24. Ötztal-Classic vom 4. bis 6. August 2022

Zu Ehren der Unsterblichen

Schaut man sich die Gesichter der Piloten und Co-Piloten an, die auf der erhöhten Startrampe stehenden Teilnehmer der Ötztal-Classic an, so glaubt man in meditierende Gesichter zu blicken, regungslos konzentriert, mit starrem G`schau auf die etwa 10 Meter vor ihnen stehende offizielle Stoppuhr.

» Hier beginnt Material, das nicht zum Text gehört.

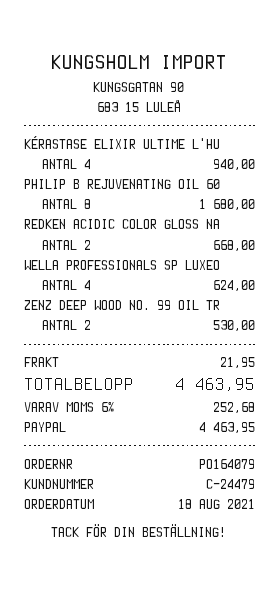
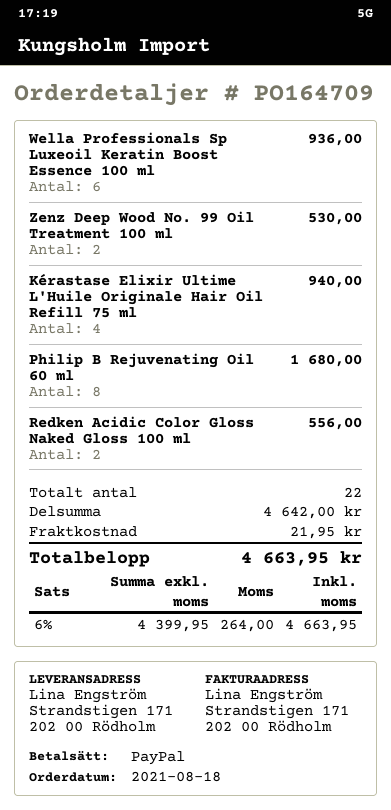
order number: PO164079 -> PO164709
REDKEN ACIDIC COLOR GLOSS NA: 2 for 668.00 -> 2 for 556.00
WELLA PROFESSIONALS SP LUXEO: 4 for 624.00 -> 6 for 936.00
tax: 6% = 252.68 -> 6% = 264.00
total: 4463.95 -> 4663.95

Das Blut in den Adern pulsiert im Sekundentakt. Rund 10 Sekunden vor dem Start, der auf die Einhundertstel Sekunde genau erfolgen soll, um möglichst wenig Strafpunkte schon am Start zu kassieren, geht durch Fahrzeug und Insassen ein harter Ruck: die Vorgelege-Welle im nicht synchronisierten Getriebe greift fest nach dem ersten Gang, die meist grauen Wellen der Fahrerhaare verweigern hingegen den Vorwärtsdrang, fallen eher nach hinten, kommen mit dem sprunghaften Zusammenschluss der Getriebewellen nicht mehr mit.
Die Startrampe ist schmal. Mit großzügig ausgestatteten Lenkradspiel steuert man mit Fingerspitzengefühl die Rampe hinunter, ehe ein Tritt mit dem rechten Fuß die wahre Leistung entfaltet. Zugegeben, manchmal ist dann der Starter in diesem Moment in blauen, leicht gräulichen, fein nach Öl duftenden Rauch gehüllt.
Bei dem dreitägigem Unterwegssein, vom 4. bis 6. August, sind rund 420 Kilometer und 10.500 Höhenmeter bergauf zu bewältigen, Lenkradspiel hin oder her. Passstraßen wie die höchste Bergstraße in Mitteleuropa, die Ötztaler Gletscherstraße führt die historischen Fahrzeuge bis hinauf auf 2.832m. Darauf folgend wird das 2.509m hohe Timmelsjoch in Angriff genommen. In der Silvretta steht die Bieler Höhe 2.071m an und auf dem Retourweg von Vorarlberg nach Tirol fordert die Abfahrt vom 1.793 m hohen Arlbergpass die Trommelbremsen auf allen vier Rädern heraus. Selbst in diesen technisch hochgezüchteten Tagen hat die Trommelbremse noch immer nicht ausgedient, genauso wenig wie der Scheibenwischer, welcher auch ein Uraltautorelikt ist. Oft wird`s auch dem Beifahrer während der Talfahrt recht warm unter den Sohlen.
Mitbremsen ist angesagt. Sicherheitshalber ist gleich unten eine Abkühlungs-Rast eingeplant. Die meist sehr niedrigen Windschutzscheiben verdienen den Titel eher nicht, helfen dafür den Kopf kühl zu bewahren. Unten angekommen kann man dem Trommelfell, tief in den Ohren, jetzt den Druck nehmen, in dem man den Mund immer wieder, dem Gähnen ähnlich, weit aufreißt, oder es dem immer kaugummikauende Real Madrid Startrainer Carlo Ancelotti gleichtut. Der Rest der Strecke bis ins Ziel nach Oetz ist eine reine Spazierfahrt. Spätestens bei der Siegerehrung, die durch den veranstaltenden Oldtimer Club Ötztal unterhaltsam inszeniert wird, sollten die Ohren wieder voll funktionsfähig sein. Im Classic-Dinner-Zelt wird man mit Applaus und immerwährenden, unsterbliche Ehren empfangen und zum Classic-Helden gekührt, wenn man es aufs Podest schafft. Dann sollten alle Wellen wieder im Einklang sein. Die Meditation findet einen gefälligen Höhepunkt.